_What to produce_. Across all the records, filter for lines with the word "align" and copy them.

[Items from a dataset]
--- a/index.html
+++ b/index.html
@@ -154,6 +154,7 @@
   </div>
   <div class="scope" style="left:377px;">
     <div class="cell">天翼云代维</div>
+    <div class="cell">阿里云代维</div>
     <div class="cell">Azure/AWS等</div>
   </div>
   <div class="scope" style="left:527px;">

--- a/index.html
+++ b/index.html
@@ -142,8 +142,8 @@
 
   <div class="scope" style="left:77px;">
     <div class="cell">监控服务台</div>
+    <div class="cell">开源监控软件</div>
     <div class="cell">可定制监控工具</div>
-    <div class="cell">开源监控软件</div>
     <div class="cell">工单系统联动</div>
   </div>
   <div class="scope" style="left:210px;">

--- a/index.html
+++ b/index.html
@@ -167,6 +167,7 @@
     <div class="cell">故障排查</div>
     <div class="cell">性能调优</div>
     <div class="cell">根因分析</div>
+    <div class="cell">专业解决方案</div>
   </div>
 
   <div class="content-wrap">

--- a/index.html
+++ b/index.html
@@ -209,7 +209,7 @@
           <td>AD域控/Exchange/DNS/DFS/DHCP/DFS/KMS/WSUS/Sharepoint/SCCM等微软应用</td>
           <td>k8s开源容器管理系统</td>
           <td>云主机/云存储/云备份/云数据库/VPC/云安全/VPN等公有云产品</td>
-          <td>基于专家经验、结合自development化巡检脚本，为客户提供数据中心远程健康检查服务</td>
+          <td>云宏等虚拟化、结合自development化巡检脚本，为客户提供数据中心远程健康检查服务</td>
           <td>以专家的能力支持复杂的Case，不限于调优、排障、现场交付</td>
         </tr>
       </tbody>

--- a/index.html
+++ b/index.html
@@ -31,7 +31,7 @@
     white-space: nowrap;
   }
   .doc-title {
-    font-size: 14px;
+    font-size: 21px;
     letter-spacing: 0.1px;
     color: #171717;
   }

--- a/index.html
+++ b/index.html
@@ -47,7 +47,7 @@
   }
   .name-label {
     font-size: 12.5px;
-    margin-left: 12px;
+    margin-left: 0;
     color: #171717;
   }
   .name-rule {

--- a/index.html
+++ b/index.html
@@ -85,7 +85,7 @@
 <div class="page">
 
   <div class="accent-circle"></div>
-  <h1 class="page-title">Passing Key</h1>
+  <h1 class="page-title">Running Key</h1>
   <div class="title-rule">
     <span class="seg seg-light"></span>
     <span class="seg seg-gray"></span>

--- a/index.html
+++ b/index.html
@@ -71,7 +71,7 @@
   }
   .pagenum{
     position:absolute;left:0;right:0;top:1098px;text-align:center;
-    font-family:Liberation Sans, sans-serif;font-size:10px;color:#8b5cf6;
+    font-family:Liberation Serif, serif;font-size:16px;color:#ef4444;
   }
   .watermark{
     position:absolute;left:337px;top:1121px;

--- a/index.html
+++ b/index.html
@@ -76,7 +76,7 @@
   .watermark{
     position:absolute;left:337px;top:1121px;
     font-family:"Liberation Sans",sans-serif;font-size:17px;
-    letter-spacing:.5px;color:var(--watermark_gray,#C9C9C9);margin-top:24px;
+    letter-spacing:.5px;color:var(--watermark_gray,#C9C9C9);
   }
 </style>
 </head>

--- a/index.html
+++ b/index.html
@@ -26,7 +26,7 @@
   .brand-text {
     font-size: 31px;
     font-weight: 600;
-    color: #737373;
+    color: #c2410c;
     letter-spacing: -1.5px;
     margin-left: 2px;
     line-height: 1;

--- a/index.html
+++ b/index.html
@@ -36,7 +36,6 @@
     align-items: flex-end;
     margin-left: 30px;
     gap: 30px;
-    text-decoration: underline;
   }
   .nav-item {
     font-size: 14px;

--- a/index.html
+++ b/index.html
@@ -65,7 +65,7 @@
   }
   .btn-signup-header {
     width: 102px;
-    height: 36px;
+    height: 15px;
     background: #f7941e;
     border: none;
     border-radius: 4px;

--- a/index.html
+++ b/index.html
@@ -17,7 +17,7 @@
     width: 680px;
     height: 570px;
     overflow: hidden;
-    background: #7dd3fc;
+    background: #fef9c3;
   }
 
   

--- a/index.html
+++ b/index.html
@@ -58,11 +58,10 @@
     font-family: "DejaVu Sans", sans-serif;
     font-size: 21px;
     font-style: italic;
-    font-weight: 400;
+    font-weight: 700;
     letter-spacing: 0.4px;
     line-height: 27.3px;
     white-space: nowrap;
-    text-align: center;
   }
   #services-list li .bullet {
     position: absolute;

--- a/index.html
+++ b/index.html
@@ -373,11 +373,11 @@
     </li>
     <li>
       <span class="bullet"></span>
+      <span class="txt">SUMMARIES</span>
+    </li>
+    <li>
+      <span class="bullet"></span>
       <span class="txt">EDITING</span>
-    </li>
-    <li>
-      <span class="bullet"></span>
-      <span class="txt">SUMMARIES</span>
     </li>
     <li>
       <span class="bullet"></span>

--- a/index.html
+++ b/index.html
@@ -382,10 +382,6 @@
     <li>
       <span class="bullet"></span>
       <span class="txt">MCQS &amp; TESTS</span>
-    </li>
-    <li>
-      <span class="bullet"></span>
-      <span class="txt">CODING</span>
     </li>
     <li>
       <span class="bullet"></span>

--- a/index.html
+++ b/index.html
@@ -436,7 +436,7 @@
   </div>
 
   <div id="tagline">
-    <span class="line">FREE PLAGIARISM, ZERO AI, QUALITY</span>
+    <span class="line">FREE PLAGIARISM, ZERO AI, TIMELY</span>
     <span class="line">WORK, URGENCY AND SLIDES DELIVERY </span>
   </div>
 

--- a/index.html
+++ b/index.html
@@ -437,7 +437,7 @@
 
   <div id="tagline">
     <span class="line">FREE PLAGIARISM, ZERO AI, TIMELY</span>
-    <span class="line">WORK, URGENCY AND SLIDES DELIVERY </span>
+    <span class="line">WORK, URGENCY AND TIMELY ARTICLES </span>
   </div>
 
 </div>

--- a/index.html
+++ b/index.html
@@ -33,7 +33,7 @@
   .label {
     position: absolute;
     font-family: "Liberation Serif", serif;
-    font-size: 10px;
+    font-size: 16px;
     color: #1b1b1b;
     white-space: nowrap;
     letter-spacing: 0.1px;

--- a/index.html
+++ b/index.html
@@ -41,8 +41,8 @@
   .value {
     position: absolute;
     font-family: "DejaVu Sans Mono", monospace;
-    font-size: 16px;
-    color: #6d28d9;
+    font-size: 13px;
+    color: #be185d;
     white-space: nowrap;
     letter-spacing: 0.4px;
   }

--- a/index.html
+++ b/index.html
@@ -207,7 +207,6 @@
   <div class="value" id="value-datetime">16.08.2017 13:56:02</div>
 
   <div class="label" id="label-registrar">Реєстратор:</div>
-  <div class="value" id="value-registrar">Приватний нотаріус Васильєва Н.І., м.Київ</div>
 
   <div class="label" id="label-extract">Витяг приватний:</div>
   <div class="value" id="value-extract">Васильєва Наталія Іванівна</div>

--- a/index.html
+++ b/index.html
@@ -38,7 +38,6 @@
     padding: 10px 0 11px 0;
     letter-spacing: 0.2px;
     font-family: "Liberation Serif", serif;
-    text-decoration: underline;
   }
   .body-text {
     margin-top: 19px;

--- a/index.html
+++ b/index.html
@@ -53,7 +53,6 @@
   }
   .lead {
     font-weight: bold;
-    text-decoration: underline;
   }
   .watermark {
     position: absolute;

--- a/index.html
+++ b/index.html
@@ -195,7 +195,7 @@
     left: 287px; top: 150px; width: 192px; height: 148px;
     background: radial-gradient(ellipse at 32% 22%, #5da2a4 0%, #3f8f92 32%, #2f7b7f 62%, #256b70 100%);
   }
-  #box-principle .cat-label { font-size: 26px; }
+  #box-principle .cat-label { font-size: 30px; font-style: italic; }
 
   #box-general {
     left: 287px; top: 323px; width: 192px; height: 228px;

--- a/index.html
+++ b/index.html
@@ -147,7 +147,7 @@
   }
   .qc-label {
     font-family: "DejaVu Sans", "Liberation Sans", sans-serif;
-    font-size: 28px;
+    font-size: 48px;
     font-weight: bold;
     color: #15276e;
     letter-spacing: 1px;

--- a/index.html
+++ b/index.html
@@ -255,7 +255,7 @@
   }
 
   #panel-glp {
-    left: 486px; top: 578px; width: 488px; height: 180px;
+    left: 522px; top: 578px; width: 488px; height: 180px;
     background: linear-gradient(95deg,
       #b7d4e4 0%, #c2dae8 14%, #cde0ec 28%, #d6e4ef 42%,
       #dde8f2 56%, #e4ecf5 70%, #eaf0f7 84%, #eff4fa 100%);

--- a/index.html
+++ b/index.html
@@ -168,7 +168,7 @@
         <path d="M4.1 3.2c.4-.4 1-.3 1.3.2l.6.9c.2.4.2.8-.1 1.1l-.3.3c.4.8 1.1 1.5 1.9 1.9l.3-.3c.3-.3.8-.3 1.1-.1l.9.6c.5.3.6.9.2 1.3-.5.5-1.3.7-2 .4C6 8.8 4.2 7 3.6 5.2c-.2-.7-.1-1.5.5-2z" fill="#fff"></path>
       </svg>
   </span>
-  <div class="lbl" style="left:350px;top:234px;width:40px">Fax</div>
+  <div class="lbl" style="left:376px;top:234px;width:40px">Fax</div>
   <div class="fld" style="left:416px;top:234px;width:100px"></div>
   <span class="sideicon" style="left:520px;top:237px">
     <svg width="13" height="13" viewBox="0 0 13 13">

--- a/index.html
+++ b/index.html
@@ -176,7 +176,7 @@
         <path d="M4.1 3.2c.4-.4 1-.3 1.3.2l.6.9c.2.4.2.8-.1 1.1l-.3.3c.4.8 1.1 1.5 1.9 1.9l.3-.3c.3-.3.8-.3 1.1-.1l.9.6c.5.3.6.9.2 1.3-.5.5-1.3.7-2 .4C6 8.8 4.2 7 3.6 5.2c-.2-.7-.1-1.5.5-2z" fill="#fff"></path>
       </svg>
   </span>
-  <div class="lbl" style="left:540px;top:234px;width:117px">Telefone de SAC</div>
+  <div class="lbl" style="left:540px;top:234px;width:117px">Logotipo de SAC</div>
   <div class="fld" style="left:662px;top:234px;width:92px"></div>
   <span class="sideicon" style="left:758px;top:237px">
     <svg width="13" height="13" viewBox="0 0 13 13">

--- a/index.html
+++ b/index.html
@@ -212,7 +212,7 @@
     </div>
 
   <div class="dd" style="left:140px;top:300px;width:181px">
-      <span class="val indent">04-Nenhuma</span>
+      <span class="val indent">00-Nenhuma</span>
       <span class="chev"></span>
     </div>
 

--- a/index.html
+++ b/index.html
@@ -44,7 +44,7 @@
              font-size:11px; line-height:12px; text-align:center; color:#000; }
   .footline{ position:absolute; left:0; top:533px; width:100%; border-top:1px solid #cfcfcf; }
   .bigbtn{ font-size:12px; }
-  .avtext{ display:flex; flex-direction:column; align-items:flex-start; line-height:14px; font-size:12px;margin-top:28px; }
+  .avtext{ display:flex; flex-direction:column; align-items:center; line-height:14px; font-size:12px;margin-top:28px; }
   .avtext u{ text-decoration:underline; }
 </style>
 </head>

_Response to the exercise_.
     position:absolute;left:0;right:0;top:1098px;text-align:center;
     align-items: flex-end;
-    text-align: center;
              font-size:11px; line-height:12px; text-align:center; color:#000; }
-  .avtext{ display:flex; flex-direction:column; align-items:flex-start; line-height:14px; font-size:12px;margin-top:28px; }
+  .avtext{ display:flex; flex-direction:column; align-items:center; line-height:14px; font-size:12px;margin-top:28px; }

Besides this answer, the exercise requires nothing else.